-- STUDY MATERIAL follows --

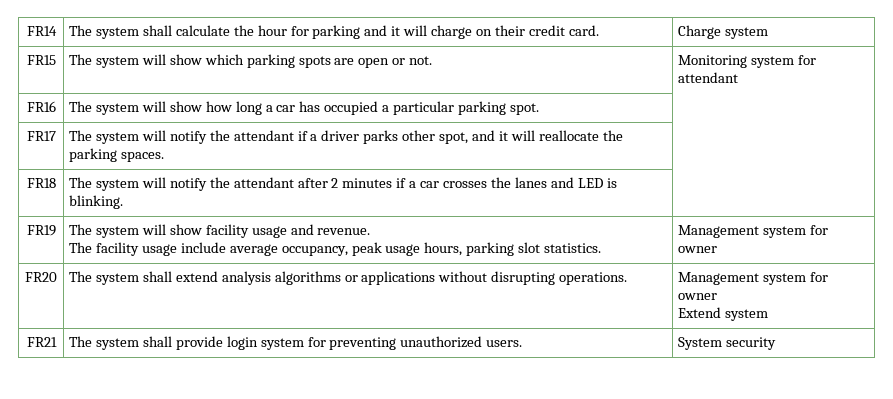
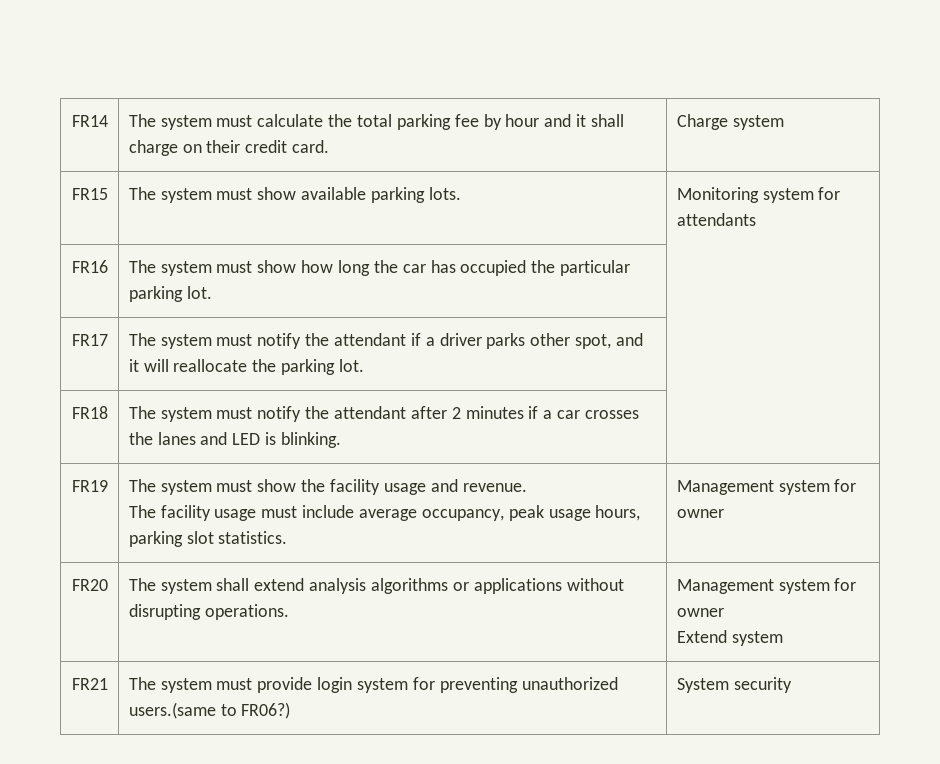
- FR14 | The system shall calculate the hour for parking and it will charge on their credit card. | Charge system
+ FR14 | The system must calculate the total parking fee by hour and it shall charge on their credit card. | Charge system
- FR15 | The system will show which parking spots are open or not. | Monitoring system for attendant
+ FR15 | The system must show available parking lots. | Monitoring system for attendants
- FR16 | The system will show how long a car has occupied a particular parking spot. |
+ FR16 | The system must show how long the car has occupied the particular parking lot. |
- FR17 | The system will notify the attendant if a driver parks other spot, and it will reallocate the parking spaces. |
+ FR17 | The system must notify the attendant if a driver parks other spot, and it will reallocate the parking lot. |
- FR18 | The system will notify the attendant after 2 minutes if a car crosses the lanes and LED is blinking. |
+ FR18 | The system must notify the attendant after 2 minutes if a car crosses the lanes and LED is blinking. |
- FR19 | The system will show facility usage and revenue.
- The facility usage include average occupancy, peak usage hours, parking slot statistics. | Management system for owner
+ FR19 | The system must show the facility usage and revenue.
+ The facility usage must include average occupancy, peak usage hours, parking slot statistics. | Management system for owner
- FR21 | The system shall provide login system for preventing unauthorized users. | System security
+ FR21 | The system must provide login system for preventing unauthorized users.(same to FR06?) | System security

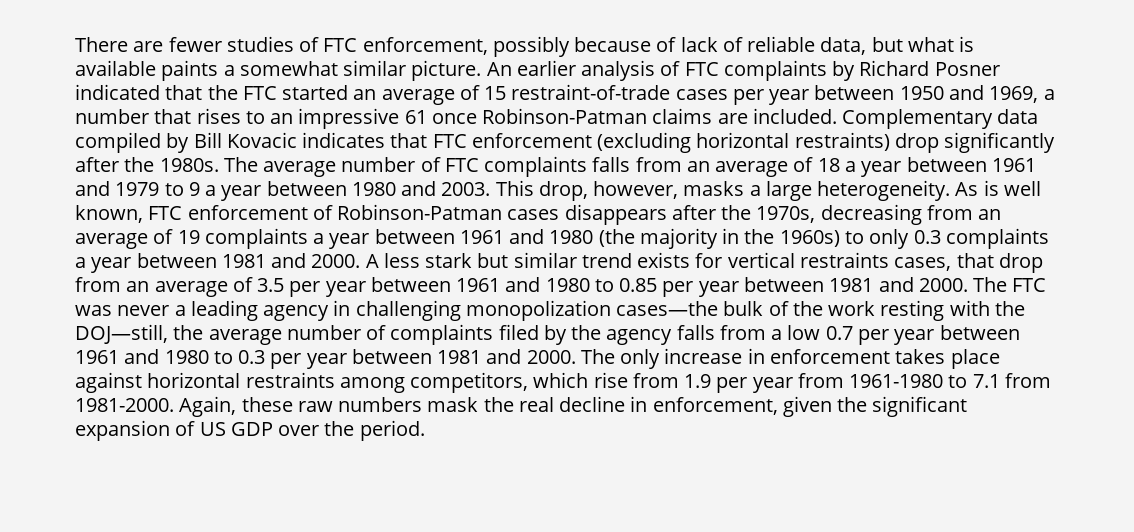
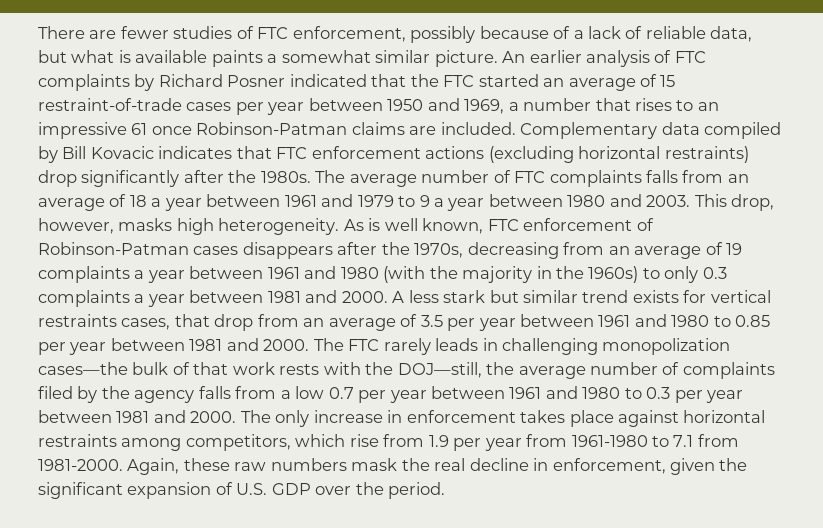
- There are fewer studies of FTC enforcement, possibly because of lack of reliable data, but what is available paints a somewhat similar picture.
+ There are fewer studies of FTC enforcement, possibly because of a lack of reliable data, but what is available paints a somewhat similar picture.
- Complementary data compiled by Bill Kovacic indicates that FTC enforcement (excluding horizontal restraints) drop significantly after the 1980s.
+ Complementary data compiled by Bill Kovacic indicates that FTC enforcement actions (excluding horizontal restraints) drop significantly after the 1980s.
- This drop, however, masks a large heterogeneity.
+ This drop, however, masks high heterogeneity.
- As is well known, FTC enforcement of Robinson-Patman cases disappears after the 1970s, decreasing from an average of 19 complaints a year between 1961 and 1980 (the majority in the 1960s) to only 0.3 complaints a year between 1981 and 2000.
+ As is well known, FTC enforcement of Robinson-Patman cases disappears after the 1970s, decreasing from an average of 19 complaints a year between 1961 and 1980 (with the majority in the 1960s) to only 0.3 complaints a year between 1981 and 2000.
- The FTC was never a leading agency in challenging monopolization cases—the bulk of the work resting with the DOJ—still, the average number of complaints filed by the agency falls from a low 0.7 per year between 1961 and 1980 to 0.3 per year between 1981 and 2000.
+ The FTC rarely leads in challenging monopolization cases—the bulk of that work rests with the DOJ—still, the average number of complaints filed by the agency falls from a low 0.7 per year between 1961 and 1980 to 0.3 per year between 1981 and 2000.
- Again, these raw numbers mask the real decline in enforcement, given the significant expansion of US GDP over the period.
+ Again, these raw numbers mask the real decline in enforcement, given the significant expansion of U.S. GDP over the period.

-- STUDY MATERIAL concluded --

- AIM OF THE EXERCISE:
Leave the pictures out, and restate exactly the lines from the start of the records through the one that contains "- FR16 | The".

- RESULT:
- FR14 | The system shall calculate the hour for parking and it will charge on their credit card. | Charge system
+ FR14 | The system must calculate the total parking fee by hour and it shall charge on their credit card. | Charge system
- FR15 | The system will show which parking spots are open or not. | Monitoring system for attendant
+ FR15 | The system must show available parking lots. | Monitoring system for attendants
- FR16 | The system will show how long a car has occupied a particular parking spot. |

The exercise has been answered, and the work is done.